PROBLEM TO WORK ON:
No picture should appear in the copy. Transcribe exactly, and only, the lines from the one with "padding: 6px 10px;" through the last line of the data below.

(Front-end code change data)

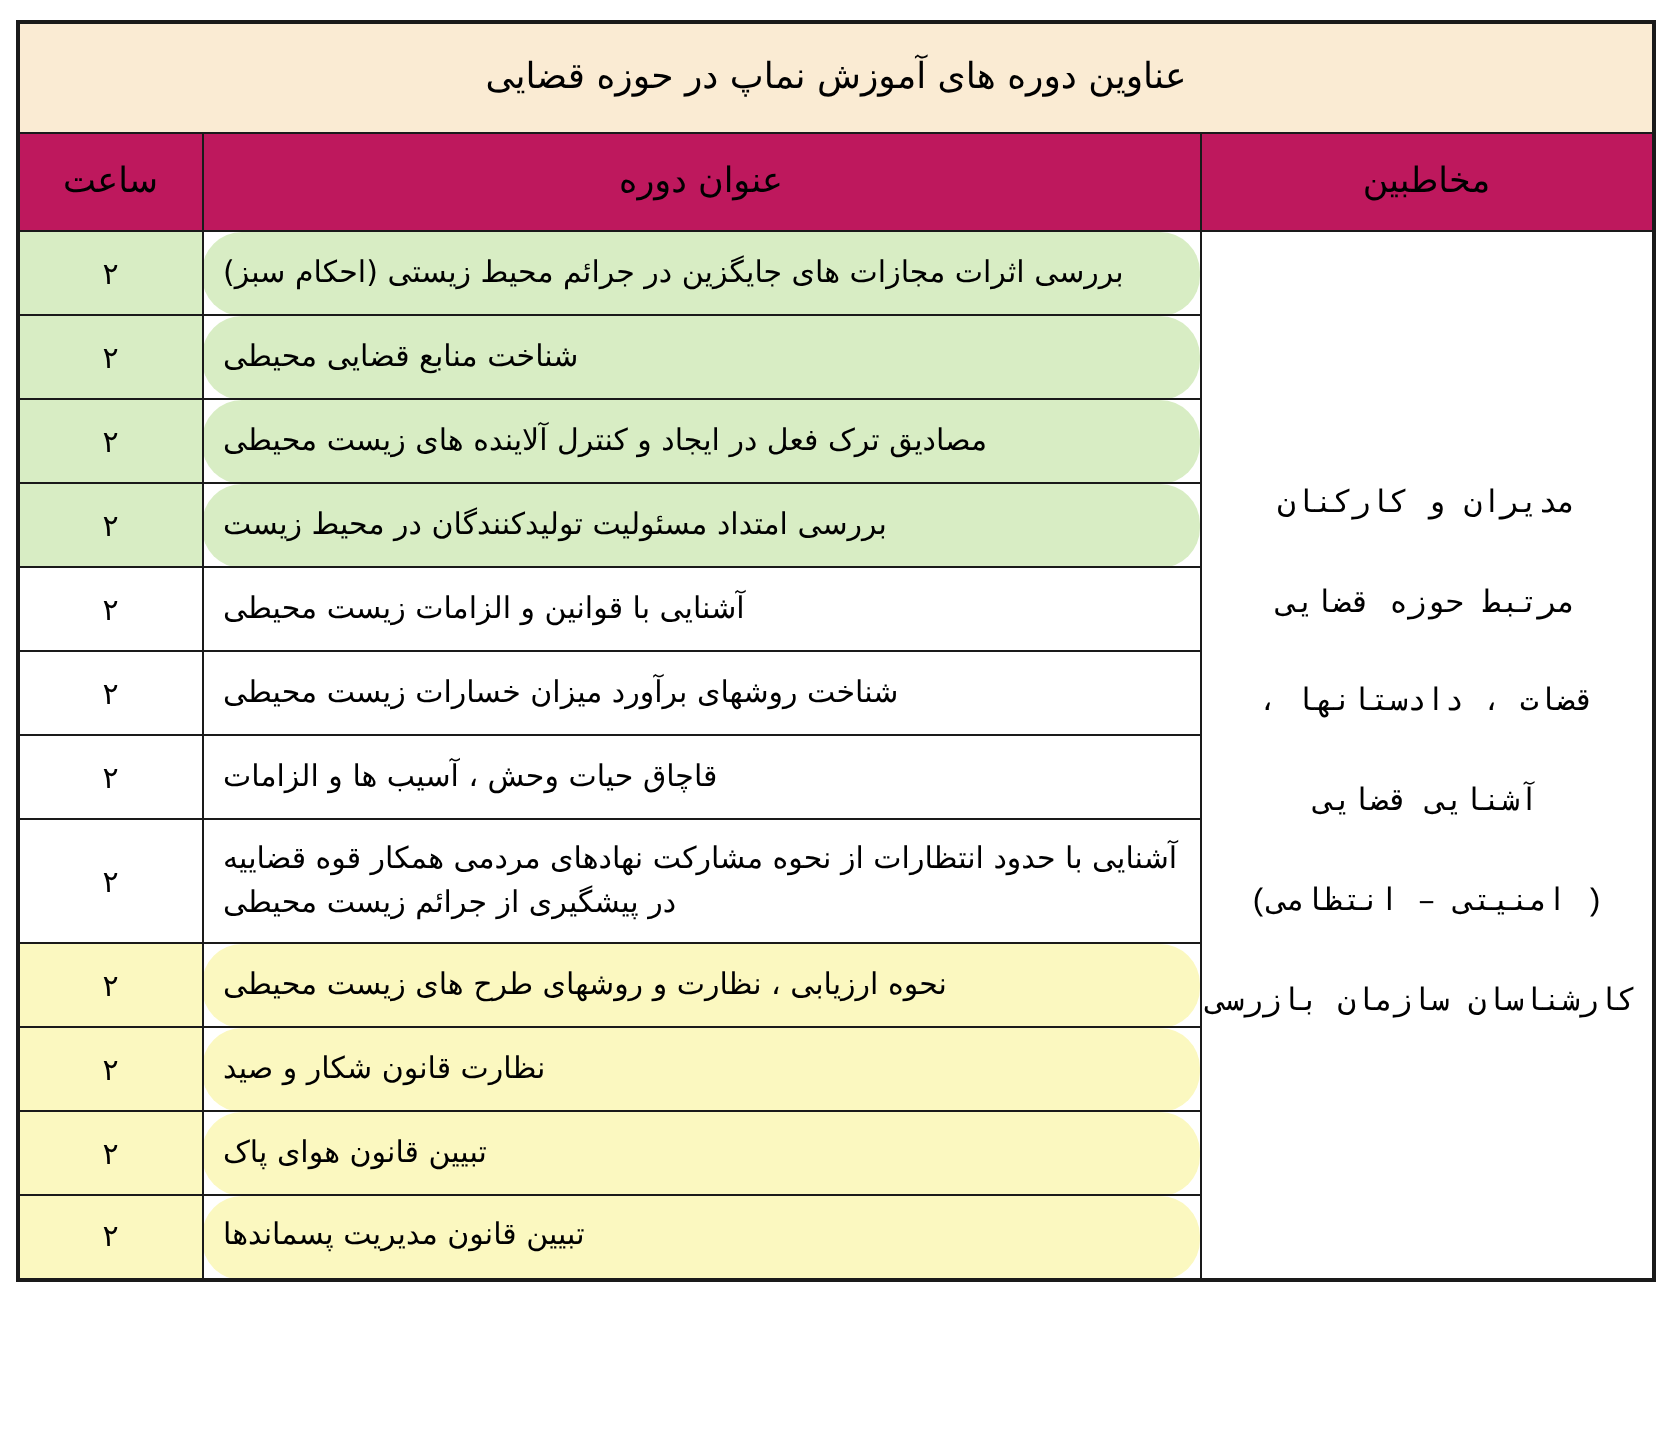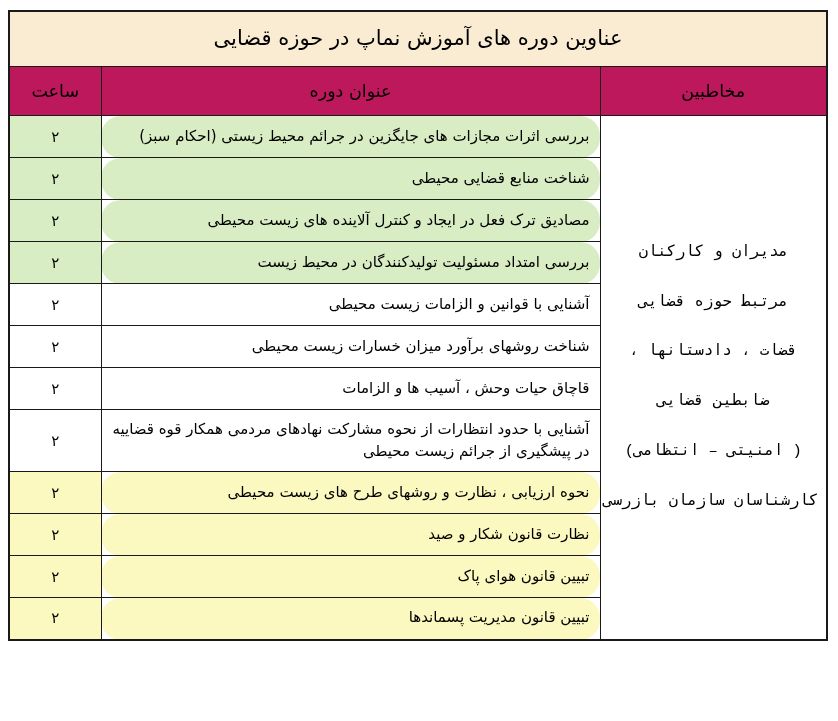--- a/index.html
+++ b/index.html
@@ -50,7 +50,7 @@
   .title-row td {
     background: #faebd3;
     height: 54px;
-    font-size: 21px;
+    font-size: 18px;
     font-weight: bold;
     letter-spacing: 0;
     line-height: 1.3;

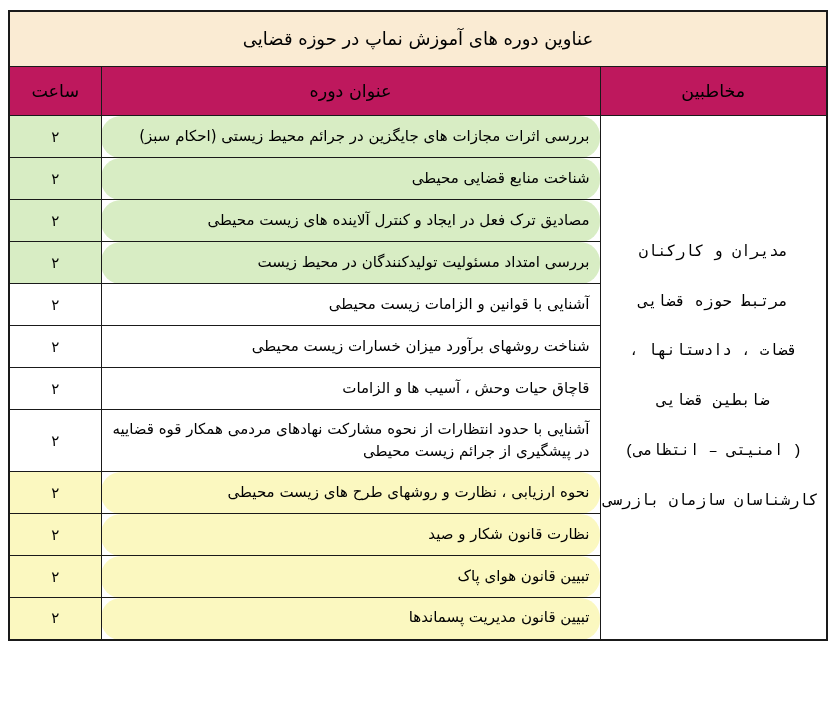--- a/index.html
+++ b/index.html
@@ -84,7 +84,7 @@
   .body-row td.title-cell {
     font-size: 15px;
     line-height: 1.45;
-    text-align: right;
+    text-align: left;
     padding: 6px 10px;
     border-radius: 20px;
   }

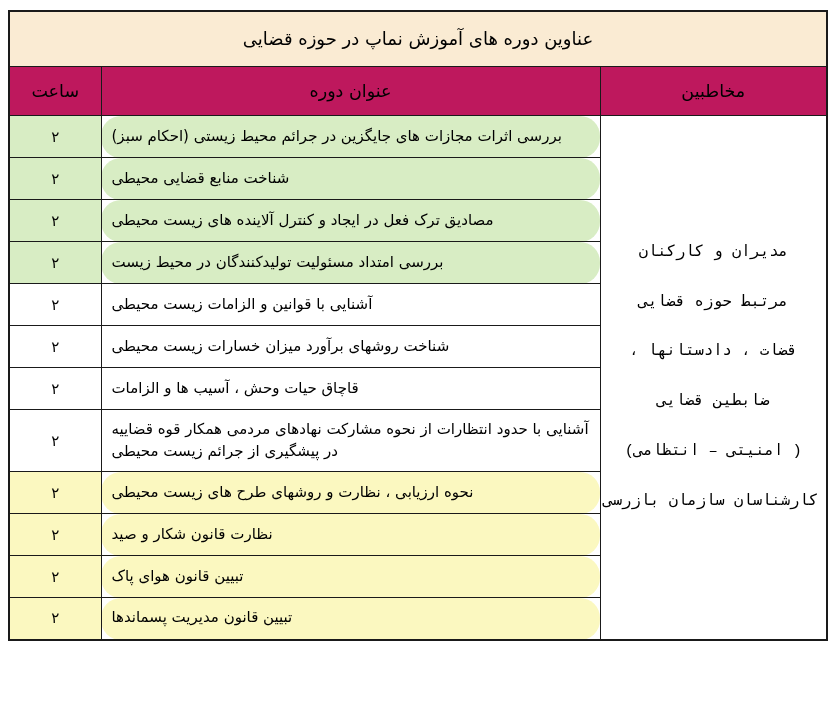--- a/index.html
+++ b/index.html
@@ -131,7 +131,7 @@
             <span class="aud-line">مدیران و کارکنان</span>
             <span class="aud-line">مرتبط حوزه قضایی</span>
             <span class="aud-line">قضات ، دادستانها ،</span>
-            <span class="aud-line">ضابطین قضایی</span>
+            <span class="aud-line">آشنایی قضایی</span>
             <span class="aud-line">( امنیتی – انتظامی)</span>
             <span class="aud-line">کارشناسان سازمان بازرسی</span>
           </td>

ANSWER TO THE PROBLEM:
     padding: 6px 10px;
     border-radius: 20px;
   }

--- a/index.html
+++ b/index.html
@@ -131,7 +131,7 @@
             <span class="aud-line">مدیران و کارکنان</span>
             <span class="aud-line">مرتبط حوزه قضایی</span>
             <span class="aud-line">قضات ، دادستانها ،</span>
-            <span class="aud-line">ضابطین قضایی</span>
+            <span class="aud-line">آشنایی قضایی</span>
             <span class="aud-line">( امنیتی – انتظامی)</span>
             <span class="aud-line">کارشناسان سازمان بازرسی</span>
           </td>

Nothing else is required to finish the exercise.